Utility firm passes on E-VAT to consumers

By Maricel V. Cruz, Reporter

Electricity consumers in the franchise area of the Manila Electric Co. (Meralco) are paying for value-added tax, which the utility firm is exempt from paying.

The Lopez-controlled Meralco apparently has not been declaring that a large portion of the power supply that it buys from the state-run National Power Corp. (Napocor) and independent power producers, or IPPs, is spared from VAT.

The 14-page Napocor’s “Power Bill” for Meralco, a copy of which was obtained by The Manila Times, showed that the VAT being passed on to consumers by Meralco is bloated, from 23 percent up to 39 percent that represents billions of pesos collected from consumers every month to cover its supposed VAT charges.

The document showed that an average of 24 percent to 39 percent of the electricity supplied by Napocor to Meralco is sourced from zero-VAT power plants that utilize renewable energy sources.

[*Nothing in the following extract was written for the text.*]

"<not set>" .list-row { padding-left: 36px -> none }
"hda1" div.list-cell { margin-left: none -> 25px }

The country’s biggest power distributor, Meralco charges 12 percent across-the-board VAT without making any distinction between a VAT-free and VAT-chargeable power supply in the electric bills of its consumers, despite the cut in VAT payments for its power supply from Napocor.

The 25-percent, zero-VAT rate representing the total volume of electricity supplied by Napocor to Meralco is outside of the other VAT-free electricity supplied by other independent power producers to Meralco.

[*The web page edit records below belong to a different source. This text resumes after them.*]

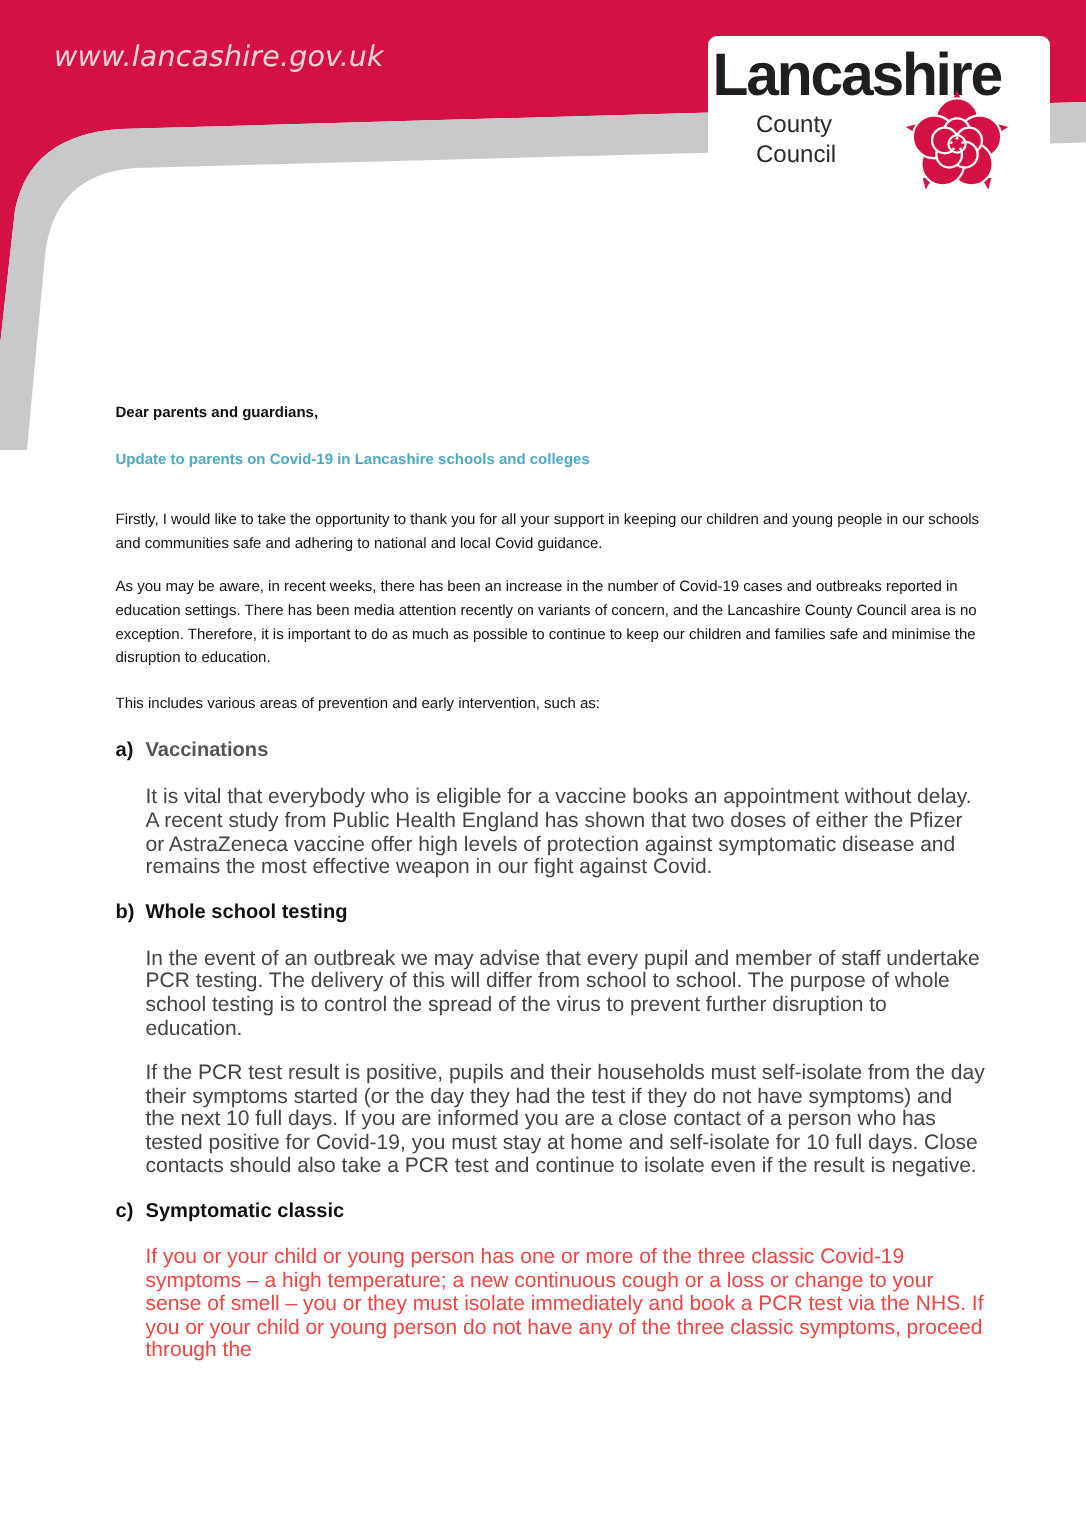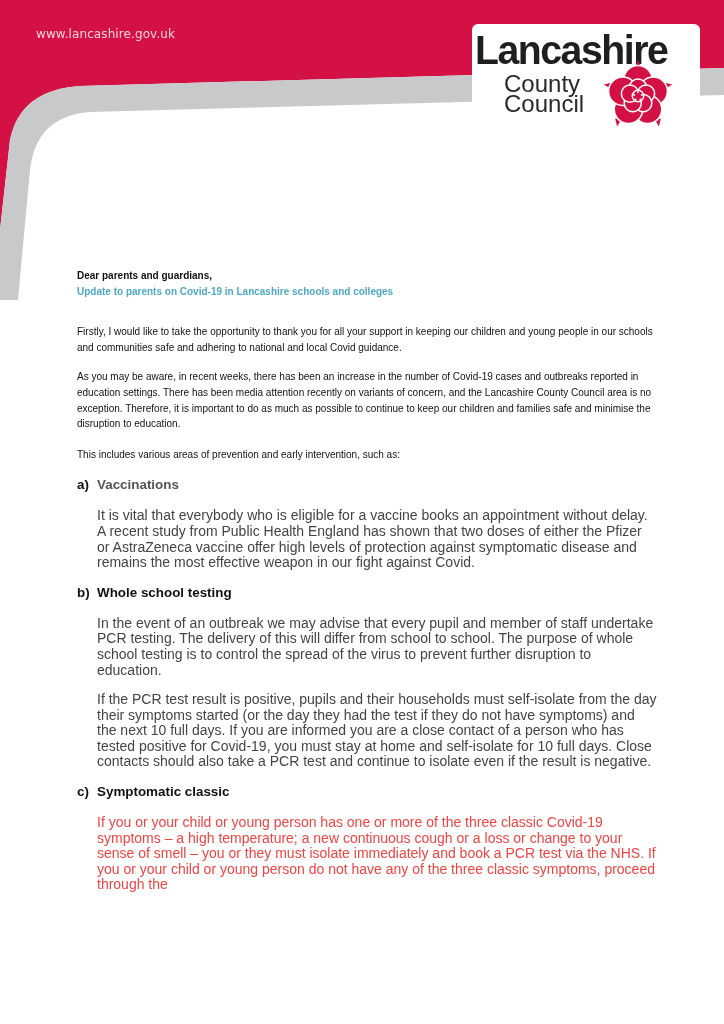"www.lancashire.gov.uk" .site-url { font-size: 12px -> 19px; font-style: none -> italic }
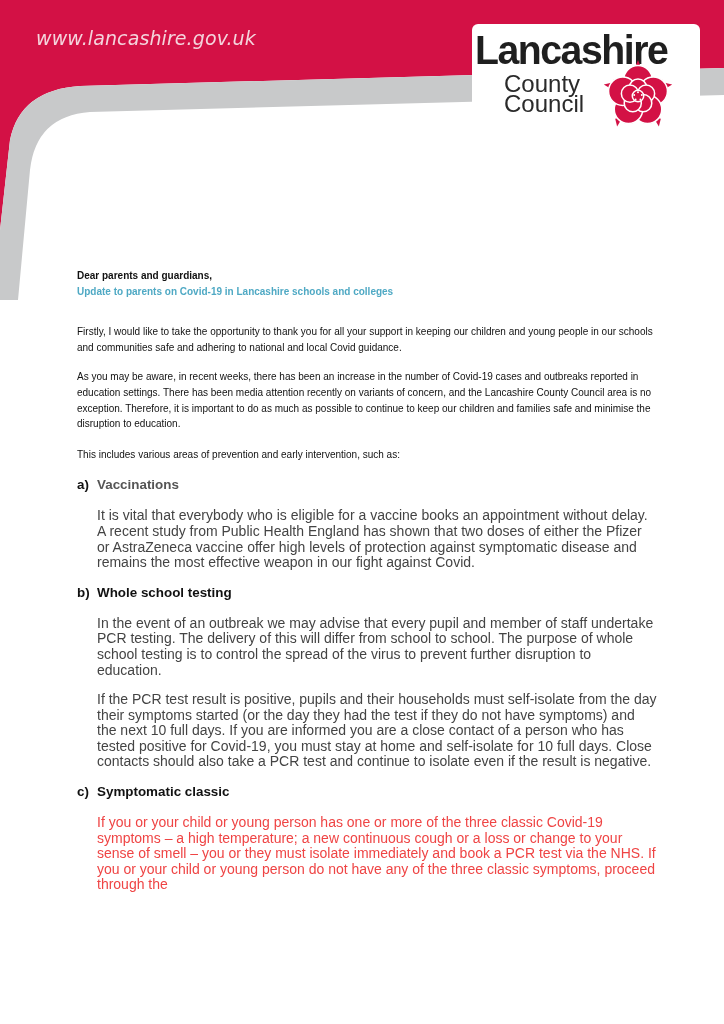"County" .logo-sub { font-size: 24px -> 16px }
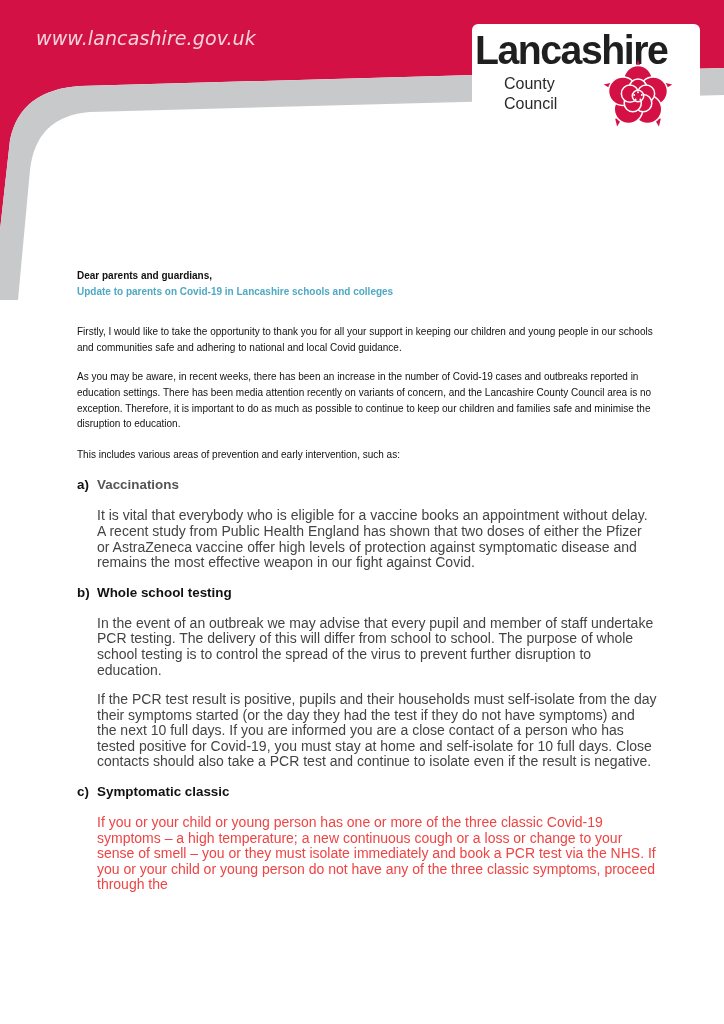"Update to parents on Covid-19" .subject { margin-top: none -> 15px }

Napocor supplies 35.96 percent out of the total amount of power requirement of Meralco, while 19.1 percent or roughly 2,154.8 megawatts are sourced from Lopez-owned power plants, including the First General Hydro, a VAT-free rated power plant.

Napocor billings to Meralco showed that since December 2005, the government-owned power corporation has started collecting 10-percent VAT from the utility company. This charge became the basis of the VAT charges passed on by the power distribution firm to its customers.

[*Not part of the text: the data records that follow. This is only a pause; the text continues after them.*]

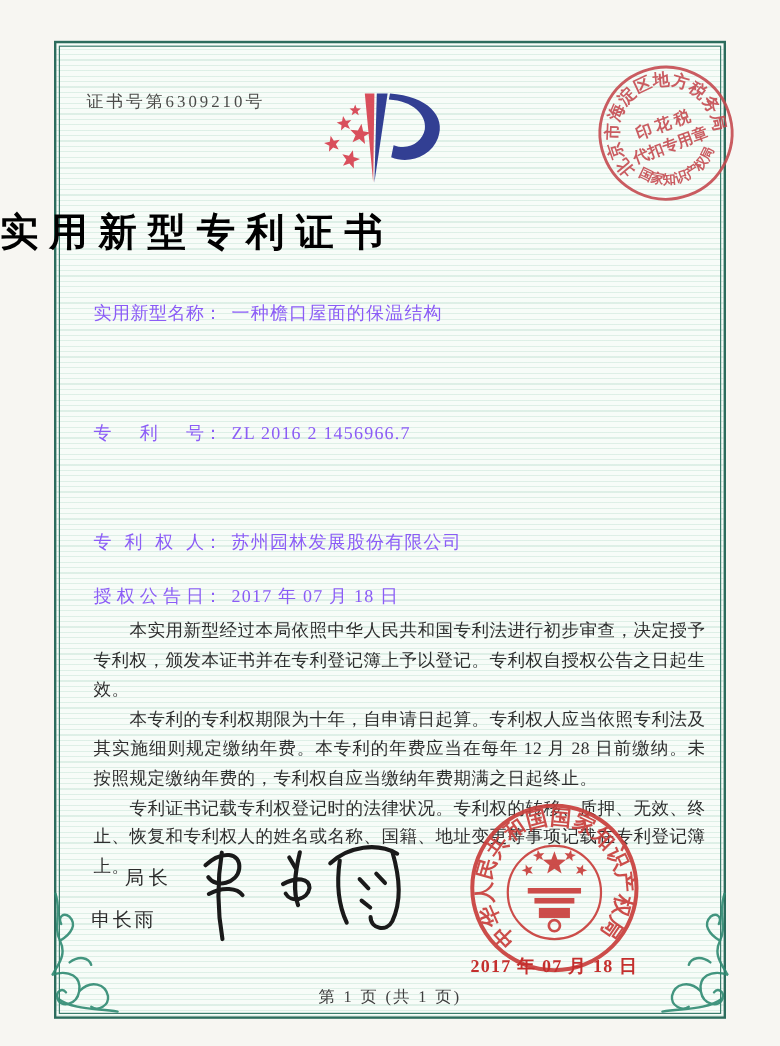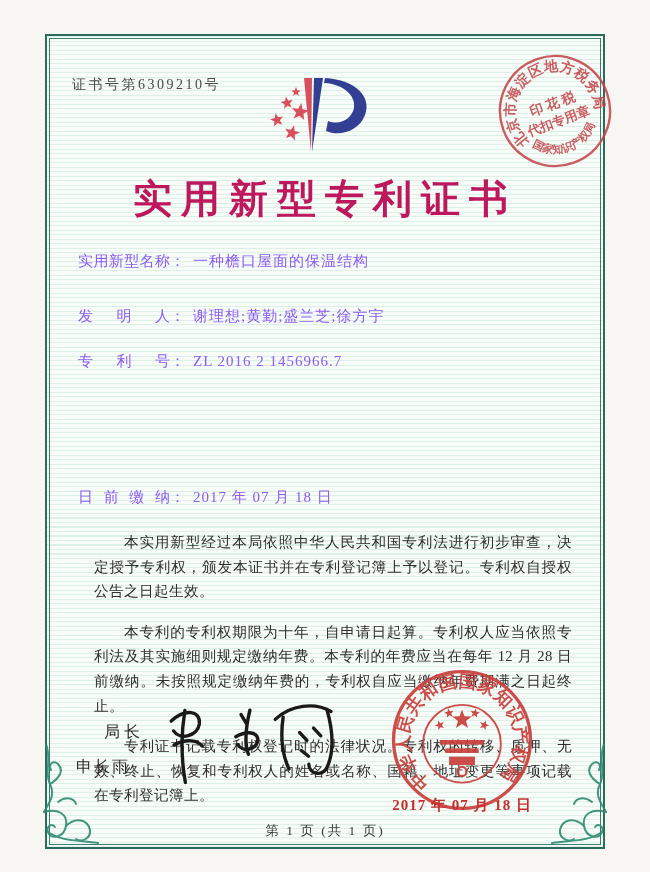"实用新型专利证书" .title { color: #be185d -> #000000; font-size: 39px -> 32px; text-align: center -> left }
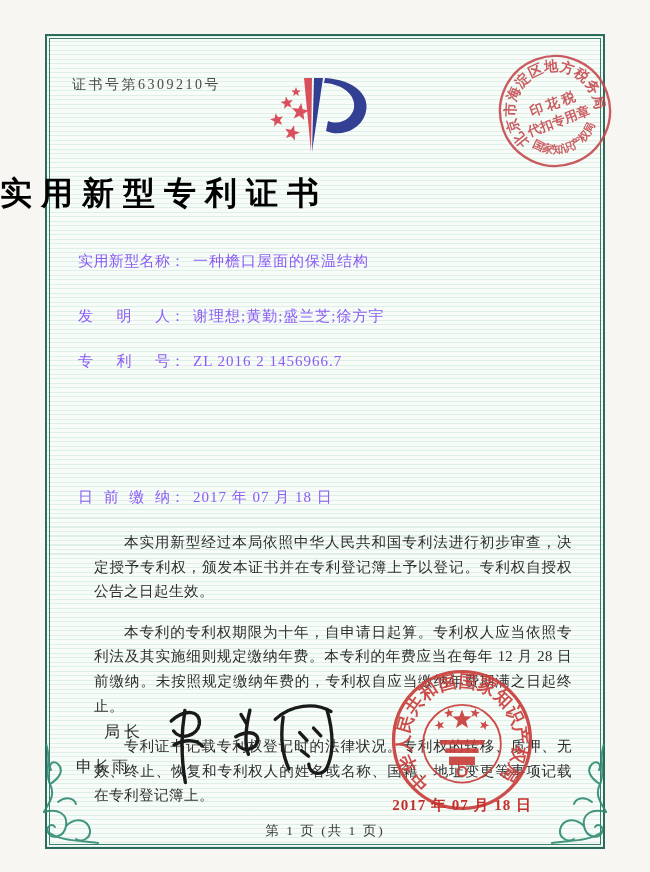"发明人： 谢理想;黄勤;盛兰芝;徐方宇" div.abs { html: <div> <span>发明人</span><span>：</span><span>谢理想;黄勤;盛兰芝;徐方宇</span> </div> -> none }
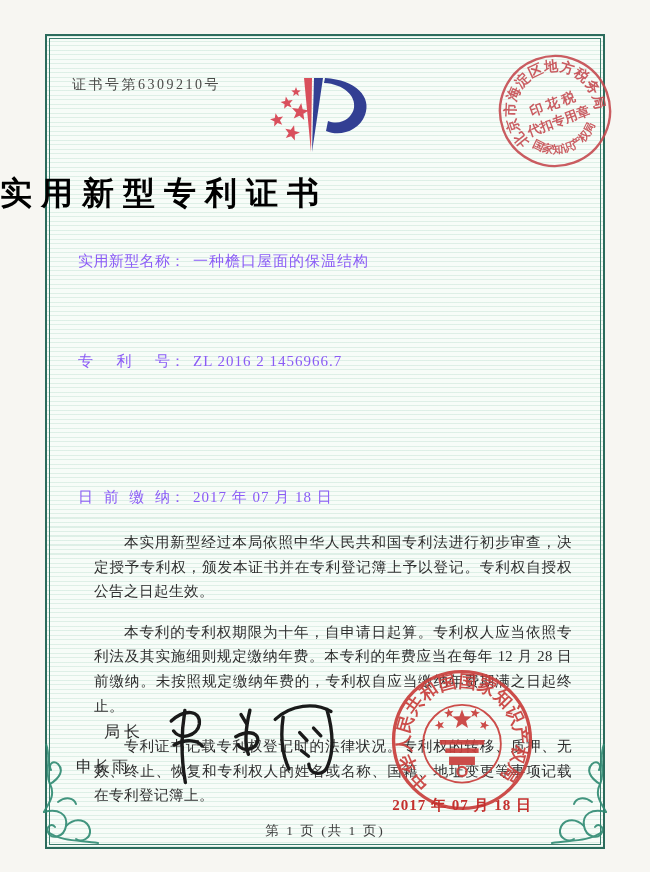"专利权人： 苏州园林发展股份有限公司" div.abs { html: none -> <div> <span>专利权人</span><span>：</span><span>苏州园林发展股份有限公司</span> </div> }
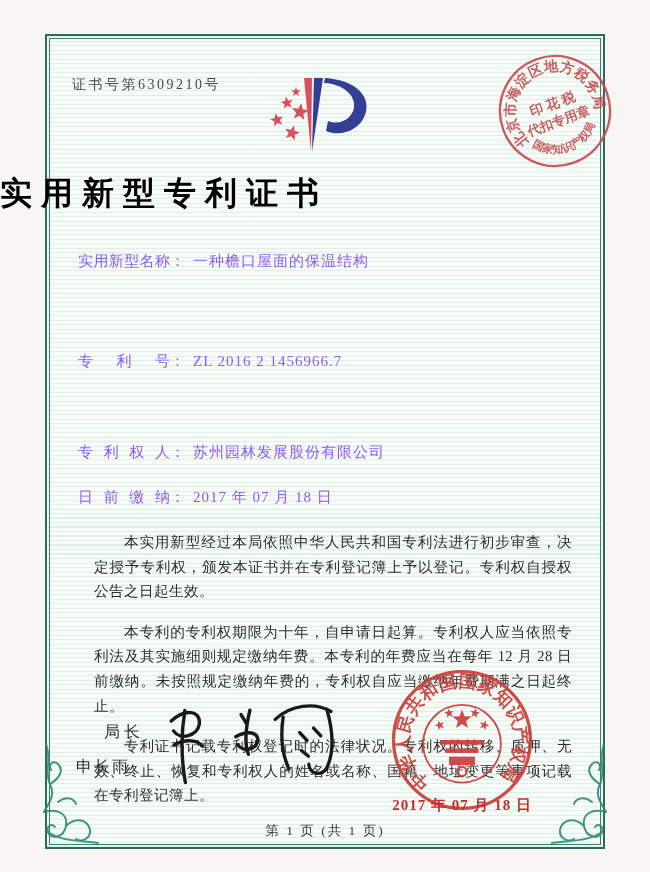"日前缴纳" span.flabel { text: 日前缴纳 -> 授权公告日 }
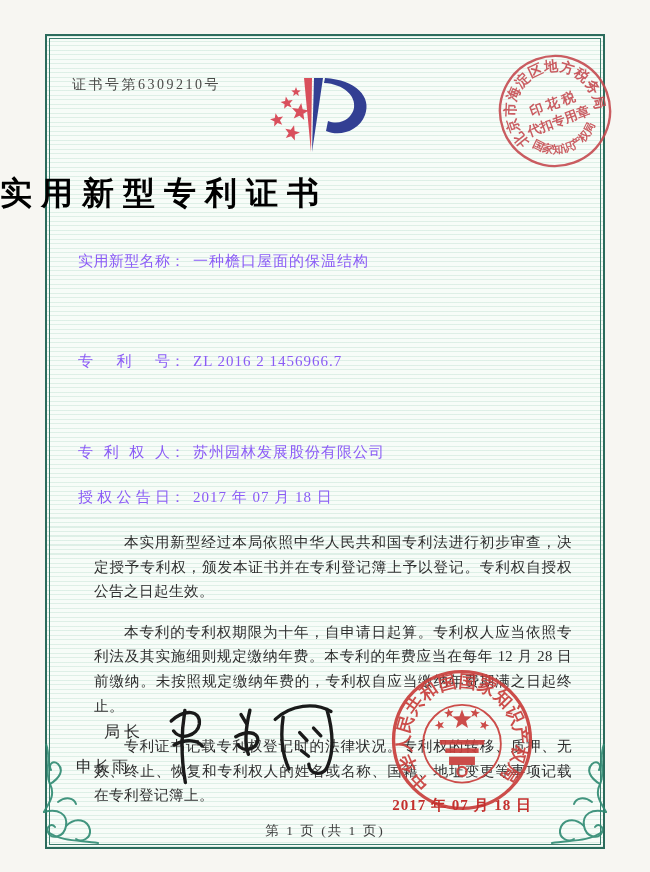"本实用新型经过本局依照中华人民共和国专利法进行初步审查，决定授予专利权，颁发本证" .paras p { margin: 16px -> 0 }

At the same time, however, the 10-percent VAT being charged by Napocor to Meralco does not cover “FBHC, GRAM, ICERA and renewable energy portion of all other charges.” Napocor’s December 6, 2005 “power bill” to Meralco showed that of the total of 1,000 megawatts supplied by Napocor, 26 percent were “renewable” and, therefore, was free of VAT charges.

On January 3, 2006, out of the total of 1,050 megawatts also supplied by Napocor to Meralco, 26.69 percent were again renewable and VAT-free.

The document also showed that from February 1, 2006 to July 10, 2006, during which Napocor started charging 12-percent VAT, 24.03 percent up to as high as 39.09 percent of the monthly total of 1,050 megawatts supplied by Napocor to Meralco came from renewable energy sources and were also not covered by VAT.

The monthly inclusion of “renewable” energy in the total volume of electricity supplied by Napocor, however, did not have any impact on lowering the cost of electricity that the utility company had been charging its customers.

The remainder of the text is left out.